The vexing complexity of the amyloidogenic pathway

Abstract

The role of the amyloidogenic pathway in the etiology of Alzheimer's disease (AD), particularly the common sporadic late onset forms of the disease, is controversial. To some degree, this is a consequence of the failure of drug and therapeutic antibody trials based either on targeting the proteases in this pathway or its amyloid end products. Here, we explore the formidable complexity of the biochemistry and cell biology associated with this pathway. For example, we review evidence that the immediate precursor of amyloid-β, the C99 domain of the amyloid precursor protein (APP), may itself be toxic. We also review important new results that appear to finally establish a direct genetic link between mutations in APP and the sporadic forms of AD. Based on the complexity of amyloidogenesis, it seems possible that a major contributor to the failure of related drug trials is that we have an incomplete understanding of this pathway and how it is linked to Alzheimer's pathogenesis. If so, this highlights a need for further characterization of this pathway, not its abandonment.

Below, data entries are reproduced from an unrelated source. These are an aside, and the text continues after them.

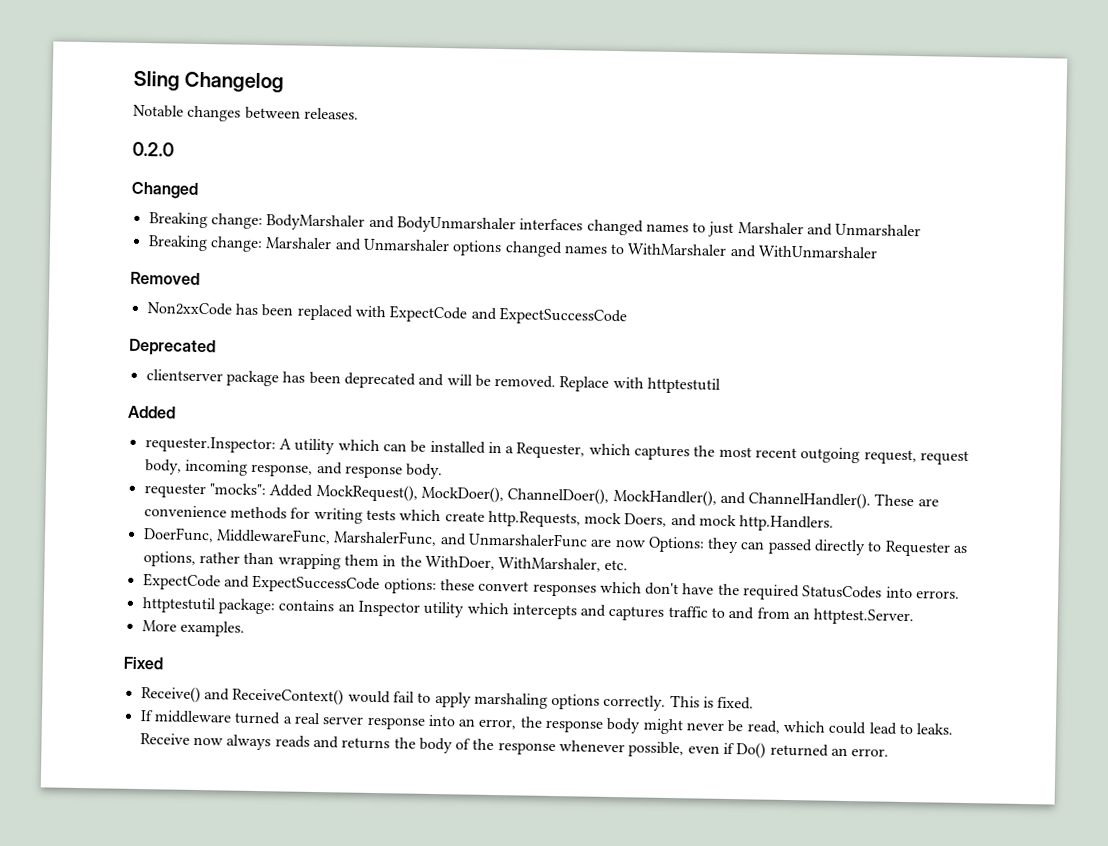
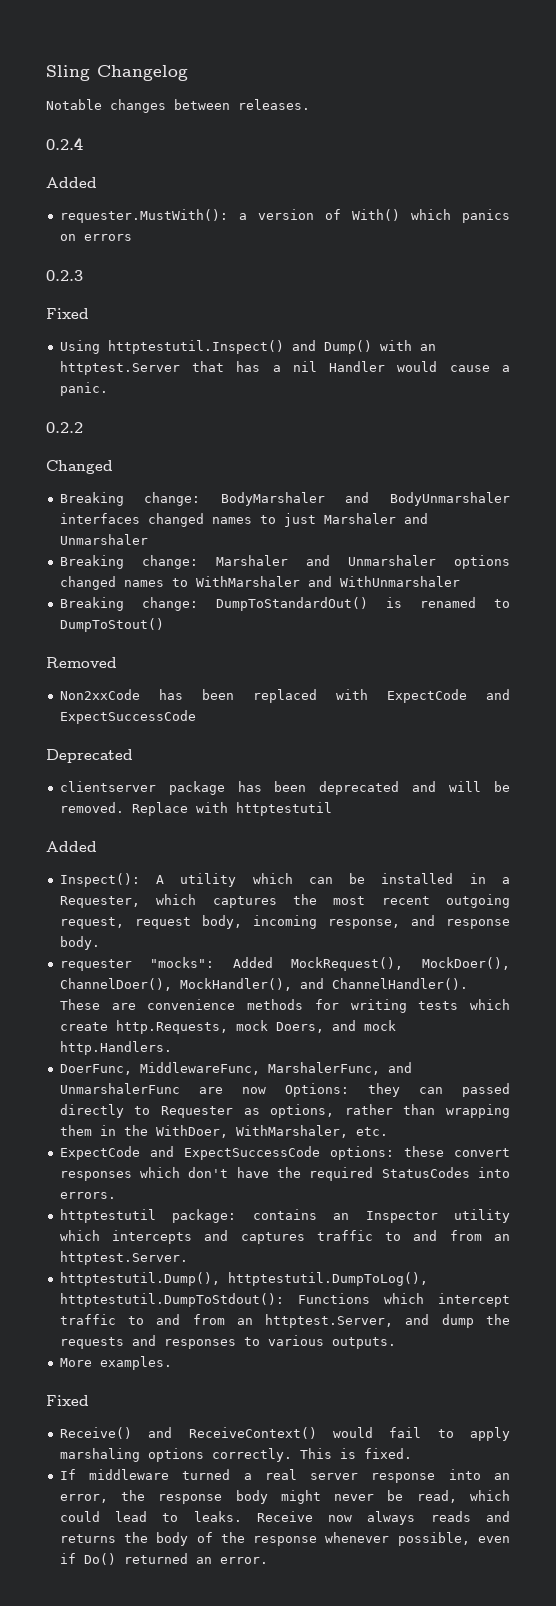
[132,141,174,157] 0.2.0 -> [46,137,83,150] [46,177,97,188] [59,209,511,223] [59,234,132,241] [46,270,83,281] [46,308,89,319] [59,340,436,354] [59,361,510,375] [59,382,108,396] [46,422,83,433] 0.2.4 // Added // requester.MustWith(): a version of With() which panics on errors // 0.2.3 // Fixed // Using httptestutil.Inspect() and Dump() with an httptest.Server that has a nil Handler would cause a panic. // 0.2.2
(879, 252) none -> [59,597,511,611] [59,618,164,632] // Breaking change: DumpToStandardOut() is renamed to DumpToStout()
[144,436,276,454] requester.Inspector: -> [59,873,140,887] Inspect():
(915, 617) none -> [59,1272,428,1286] [59,1293,510,1307] [59,1314,510,1328] [59,1335,396,1349] // httptestutil.Dump(), httptestutil.DumpToLog(), httptestutil.DumpToStdout(): Functions which intercept traffic to and from an httptest.Server, and dump the requests and responses to various outputs.

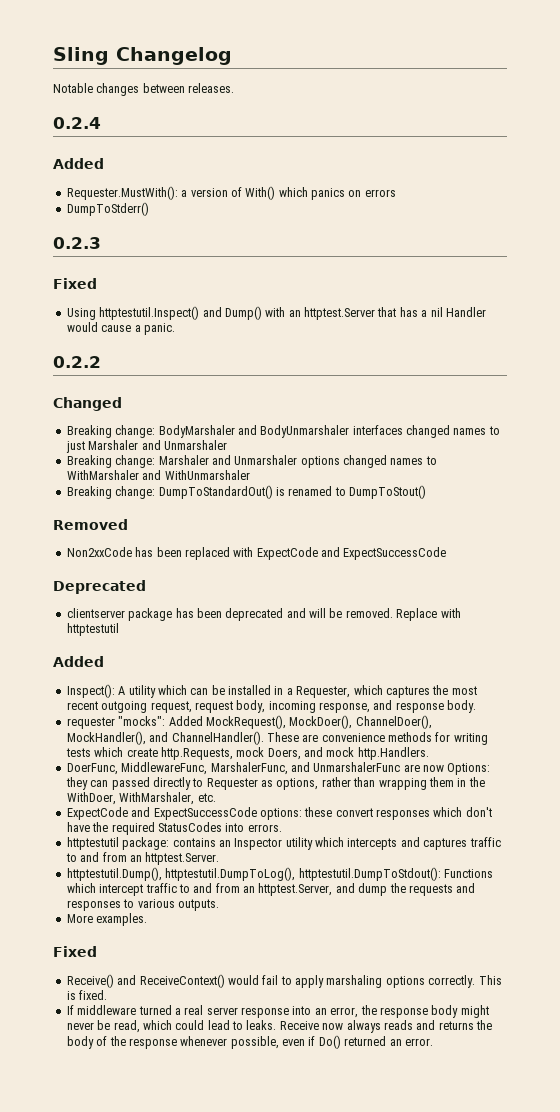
[59,209,228,223] requester.MustWith(): -> [66,186,178,200] Requester.MustWith():
(132, 237) none -> [66,202,149,216] // DumpToStderr()

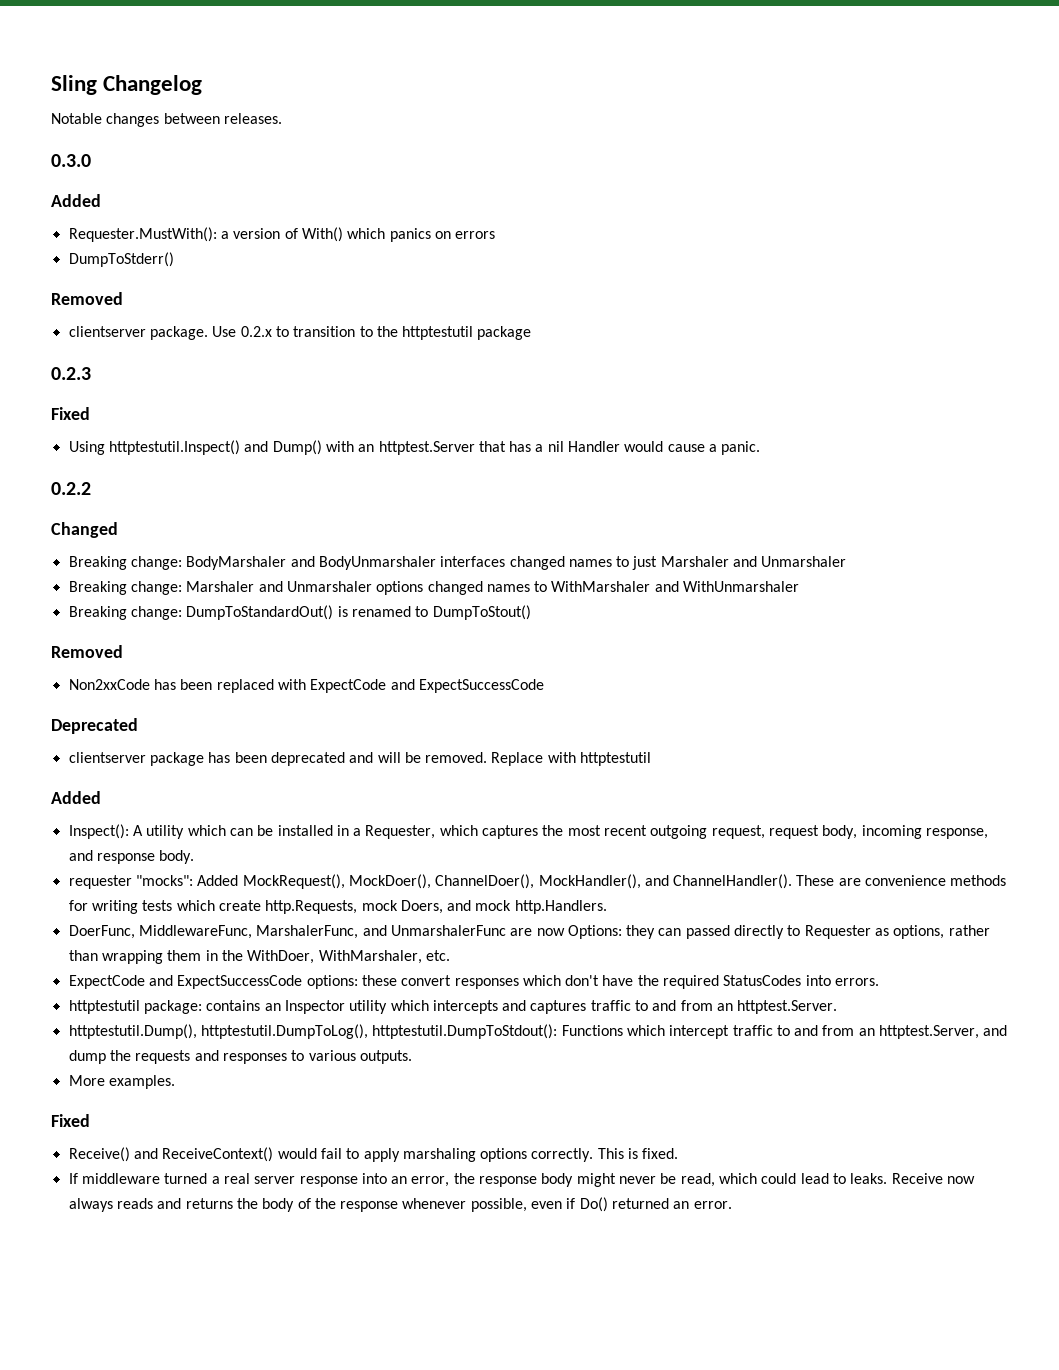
[53,117,101,129] 0.2.4 -> [51,154,91,167] 0.3.0
(149, 209) none -> [51,292,123,305] [68,326,532,340] // Removed // clientserver package. Use 0.2.x to transition to the httptestutil package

Keywords: APP-CTF; Alzheimer's disease; Aβ; C99; EOAD; FAD; LOAD; SAD; amyloid; amyloid precursor protein; amyloidogenesis; amyloidogenic; drug trials; etiology; gencDNA; gene; mutants; mutations; neurodegeneration; pathogenesis; plaques; presenilin; therapeutics; variants; variations; α-secretase; β-secretase; γ-secretase.

Figure 1

Self‐diagnosis by the corresponding author's father of his early symptoms for what proved to be late onset AD. A former mechanical engineer and Korean War era US Air Force cartographer, he succumbed to this disease 10 years later in 2017, at the age of 87.

Figure 2

“Jack plot” illustrating the appearance with aging of biomarkers that now be be measured and used as predictors for the development of AD. The earliest predictor is the detection of long form Aβ in CSF, as collected via a spinal tap. This is followed by the detection of amyloid plaques in the brain through the binding of certain 18F‐labeled compounds and PET. The next predictor is the elevation of the tau protein in CSF and then the detection by magnetic resonance imaging of changes in brain morphology, along with detection by PET of problems with energy metabolism in the brain. Only after these biomarkers appear do early signs of memory loss and other relatively minor problems arise as “mild cognitive impairment”, which finally progresses to full blown AD. While not discussed elsewhere in this review, we suggest a significant additional layer of complexity for the amyloidogenic pathway as a target for AD therapeutics is the fact that Aβ production, deposition, and accumulation takes place over a period of decades. The conundrum of how to target a decades‐long process with a potential therapeutic in a drug trial of short duration represents yet another vexing problem. Figure reproduced with permission from The Lancet Neurology (Elsevier).3

Figure 3

Canonical processing of the amyloid precursor protein. Full‐length APP (either neuronal 751‐ or 695‐residue isoform) is shown in the middle. On the right (red arrows) is the amyloidogenic proteolytic cascade that is initiated by β‐secretase and generates sAPPβ, AICD, and Aβ peptides. On the left (blue arrows) is the nonamyloidogenic proteolysis pathway that is initiated by α‐secretase and generates sAPPα, AICD, and Aα peptides. In both pathways, γ‐secretase cleavage is involved, as shown in light green.

Figure 4

Competing processive γ‐secretase cleavage reaction pathways for the C99 protein. This figure is reproduced with permission from Neurochemical Research (Springer).62

Figure 5

Locations of FAD mutation sites in the presenilin 1 cryo‐EM structure.140 Known FAD disease mutation sites are highlighted in green (WT residue side chains are shown). The magenta protein is a substrate, APP C83, bound to the active site, with the C‐terminal end of its TM domain unraveled in preparation for cleavage.

Figure 6

Model for gencDNA formation and expression in neurons based on work of the Chun lab.177, 178 Illustrated by blue arrows is the canonical gene expression program for neuronal APP splice variants APP‐751 and APP‐695. The gencDNA creation pathway, illustrated by red arrows, is considered to be initiated by APP reverse transcription followed by translocation and recombination back into chromosomal DNA following DNA damage. Newly formed APP gencDNAs can be expressed and fed into the typical gene expression program in blue.